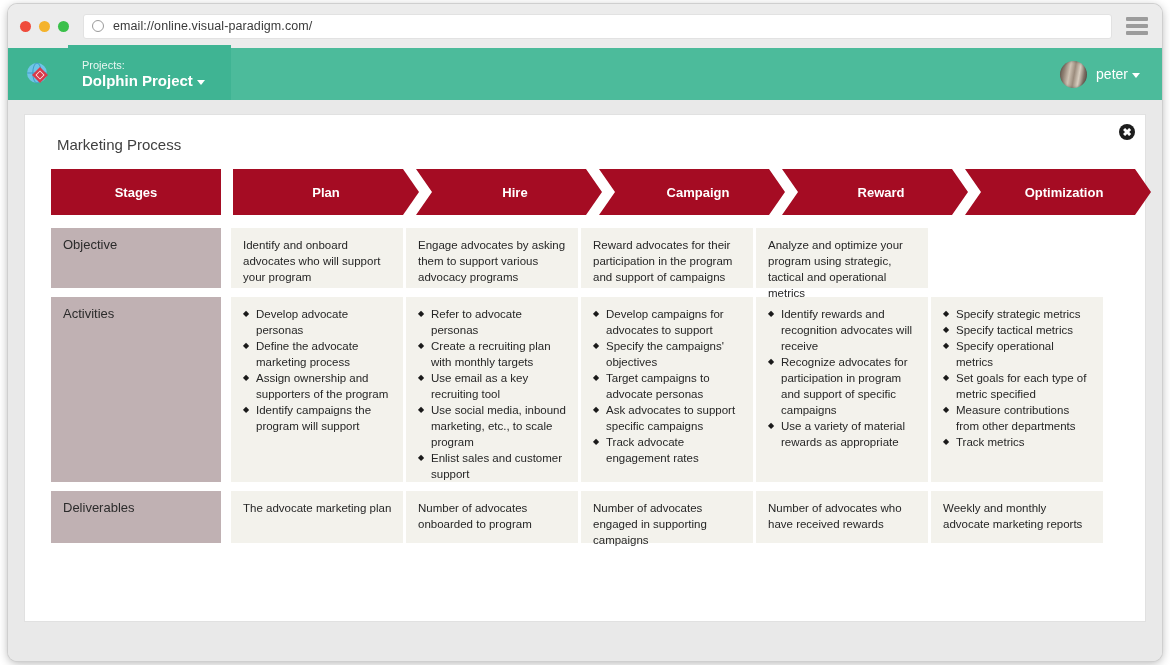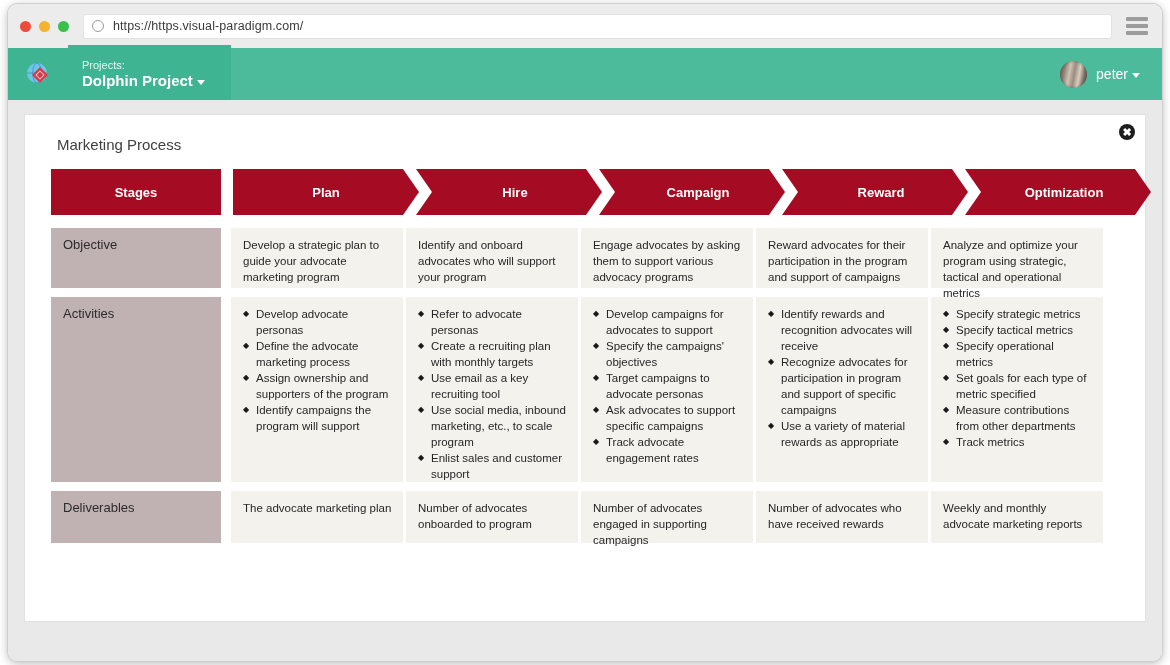"https://https.visual-paradigm.com/" span.url-text { text: https://https.visual-paradigm.com/ -> email://online.visual-paradigm.com/ }
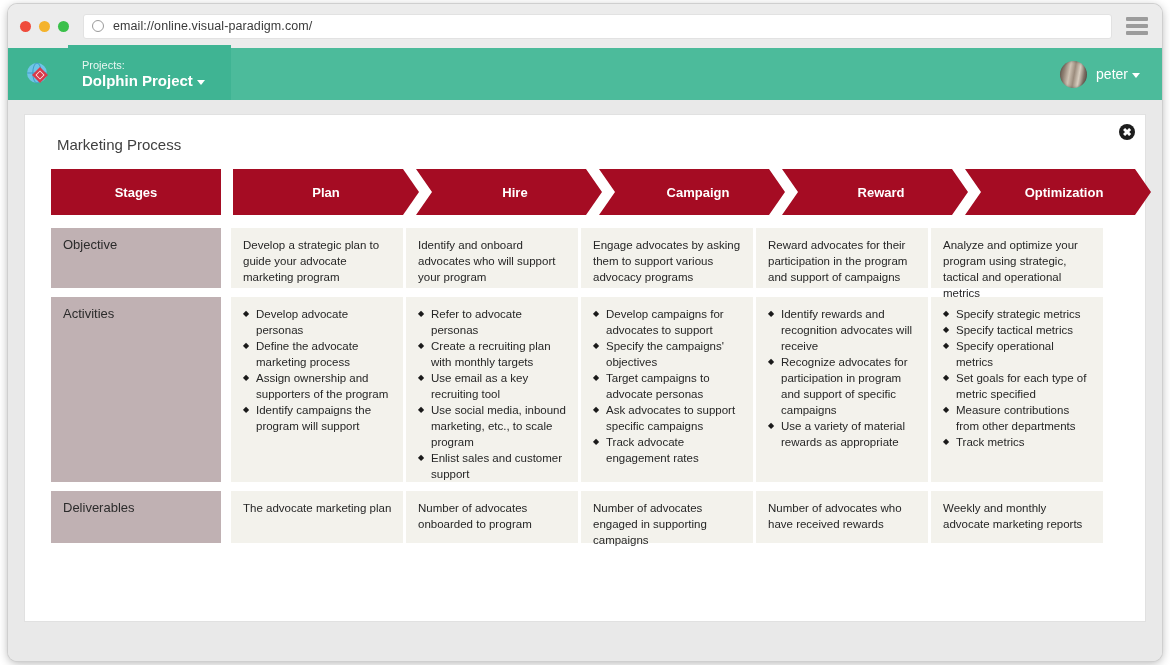"Develop a strategic plan to" div.data-cell { html: <div>Develop a strategic plan to guide your advocate marketing program</div> -> none }
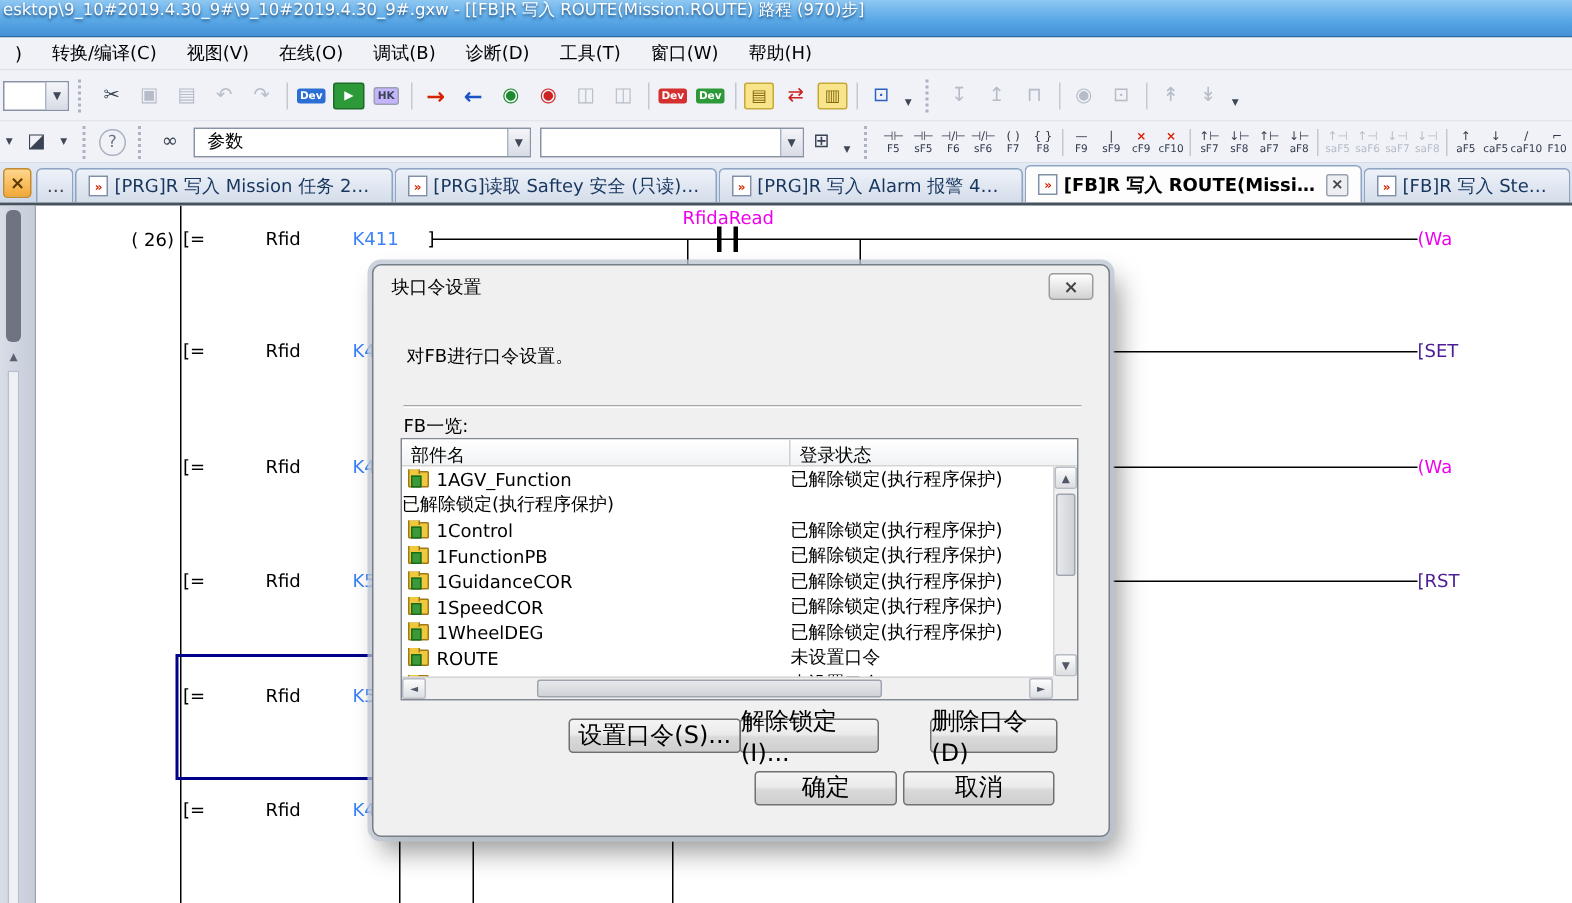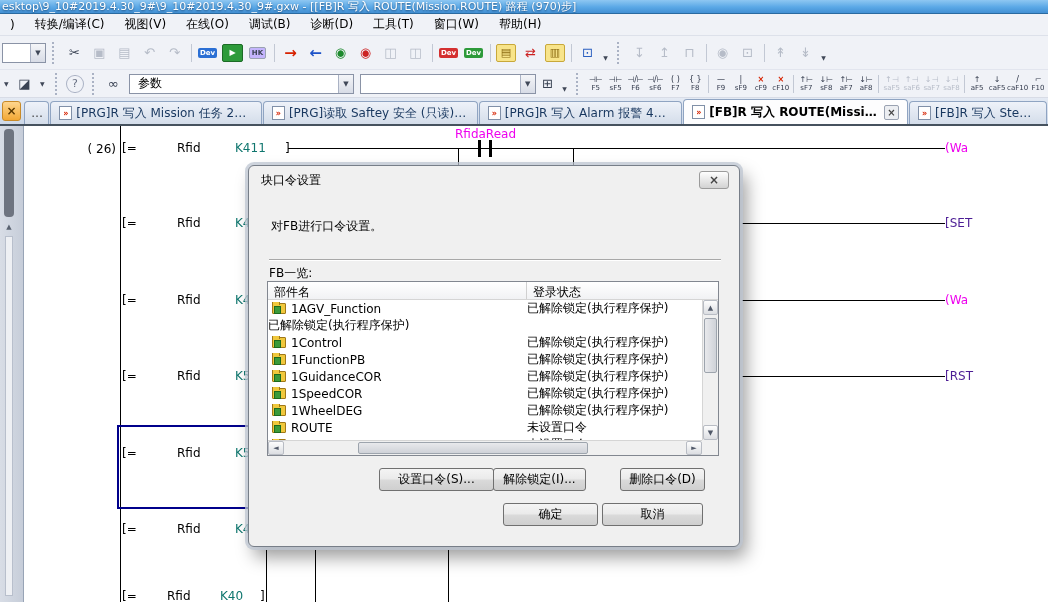"esktop\9_10#2019.4.30_9#\9_10#2019.4.30_" .titlebar { height: 14px -> 25px }
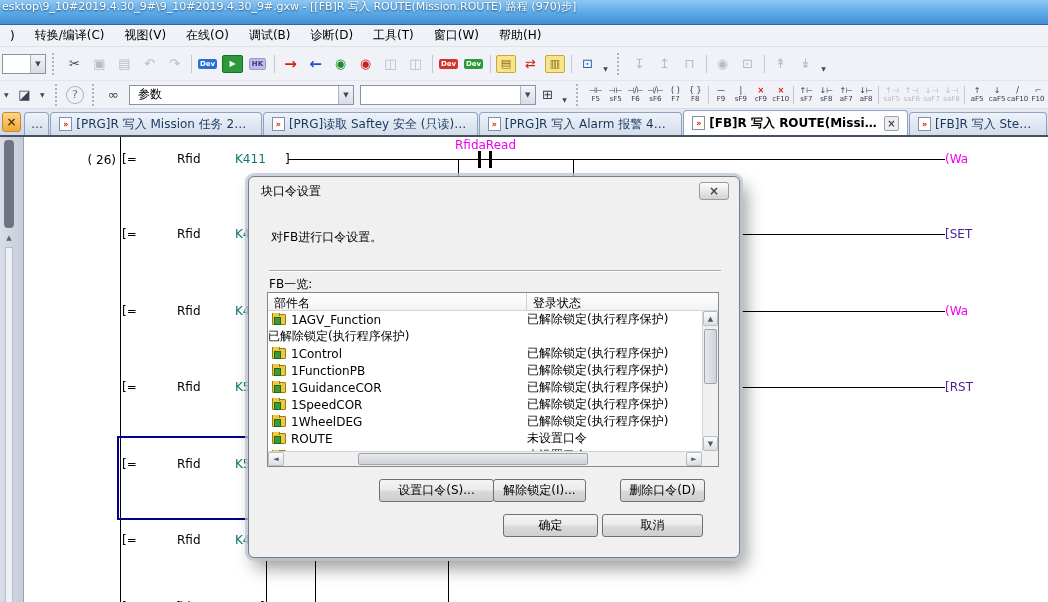"K411" .rung .s3 { color: #0f766e -> #3b82f6 }
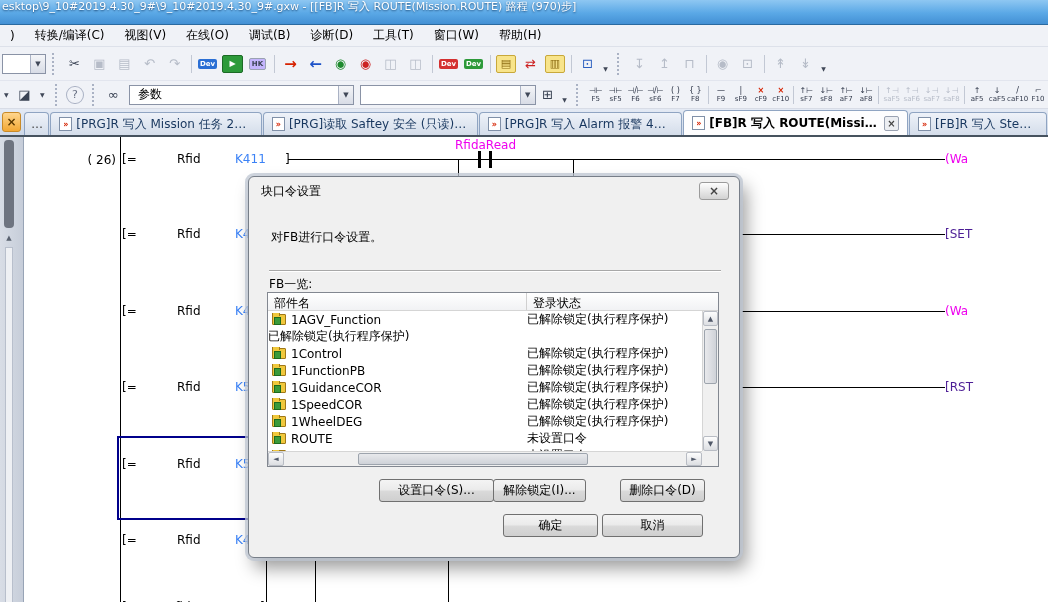"设置口令(S)..." .btn { font-size: 12px -> 16px }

-- -- --

◆ **Exercise description**
The data above are to be repeated word for word, with any pictures left out.

◆ **Result**
"https://https.visual-paradigm.com/" span.url-text { text: https://https.visual-paradigm.com/ -> email://online.visual-paradigm.com/ }
"Develop a strategic plan to" div.data-cell { html: <div>Develop a strategic plan to guide your advocate marketing program</div> -> none }
"esktop\9_10#2019.4.30_9#\9_10#2019.4.30_" .titlebar { height: 14px -> 25px }
"K411" .rung .s3 { color: #0f766e -> #3b82f6 }
"设置口令(S)..." .btn { font-size: 12px -> 16px }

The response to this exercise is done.